Men whose life, learning, faith, and pure intent,
Would have been held in high esteem with Paul
Must now be named and printed heretics,
By shallow Edwards, and Scotch what d'ye call;
But we do hope to find out all your tricks,
Your plots and packing, worse than those of Trent,
That so the Parliament
May, with their wholesome and preventive shears,
Clip your phylacteries, though baulk your ears,
And succour our just fears
When they shall read this clearly in your charge,
New Presbyter is but Old Priest writ large.

[graphic]

II.

SONNETS.

I TO THE NIGHTINGALE.

O NIGHTINGALE, that on yon bloomy spray
Warblest at eve when all the woods are still;
Thou with fresh hope the lover's heart dost fill,
While the jolly hours lead on propitious May.
Thy liquid notes that close the eye of day,
First heard before the shallow cuckoo's bill,
Portend success in love; oh, if Jove's will
Have linked that amorous power to thy soft lay,
Now timely sing, ere the rude bird of hate

Foretell my hopeless doom in some grove nigh;
As thou from year to year has sung too late
For my relief, yet hadst no reason why:

Whether the Muse, or Love, call thee his mate,
Both them I serve, and of their train am I.

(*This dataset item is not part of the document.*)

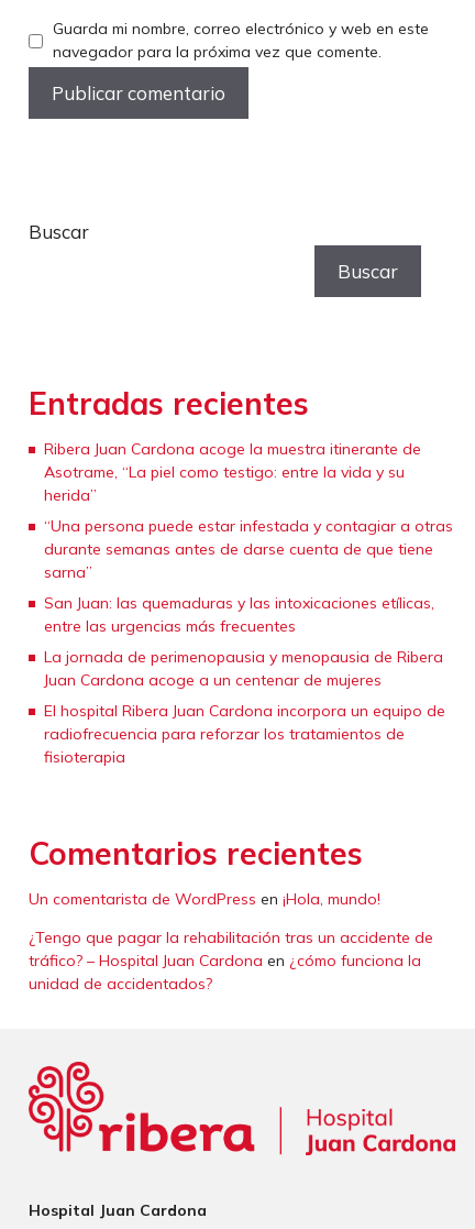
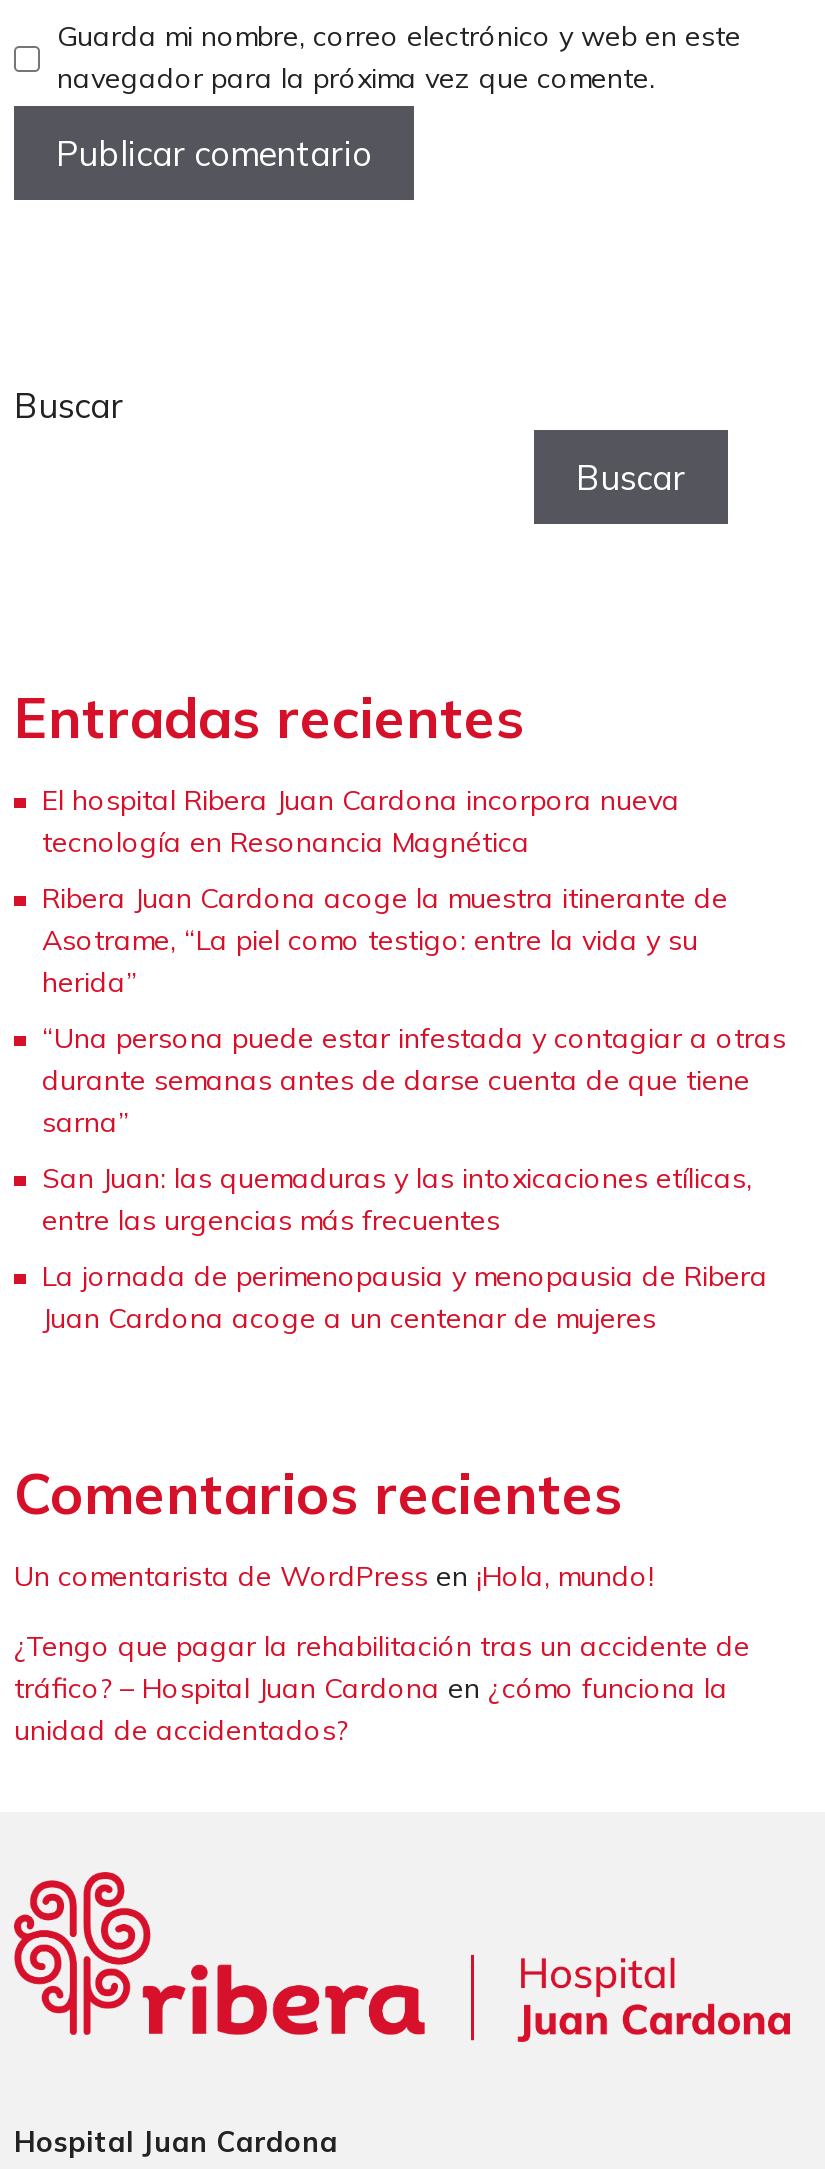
none -> [42,782,680,860] El hospital Ribera Juan Cardona incorpora nueva | tecnología en Resonancia Magnética
moved [44,439,453,690] -> [42,880,786,1336]: Ribera Juan Cardona acoge la muestra itinerante de | Asotrame, “La piel como testigo: entre la vida y su | herida” | ... | La jornada de perimenopausia y menopausia de Ribera | Juan Cardona acoge a un centenar de mujeres
[44,701,445,767] El hospital Ribera Juan Cardona incorpora un equipo de | radiofrecuencia para reforzar los tratamientos de | fisioterapia -> none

ON HIS BEING ARRIVED TO THE AGE OF TWENTY
THREE.

How soon hath Time, the subtle thief of youth,
Stolen on his wing my three-and-twentieth year!
My hasting days fly on with full career,
But my late spring no bud or blossom showeth.
Perhaps my semblance might deceive the truth,
That I to manhood am arrived so near;

And inward ripeness doth much less appear,
That some more timely-happy spirits endueth.

Yet be it less or more, or soon or slow,

It shall be still in strictest measure even

To that same lot, however mean or high,

Toward which Time leads me, and the will of Heaven;
All is, if I have grace to use it so

As ever in my great Task-master's eye.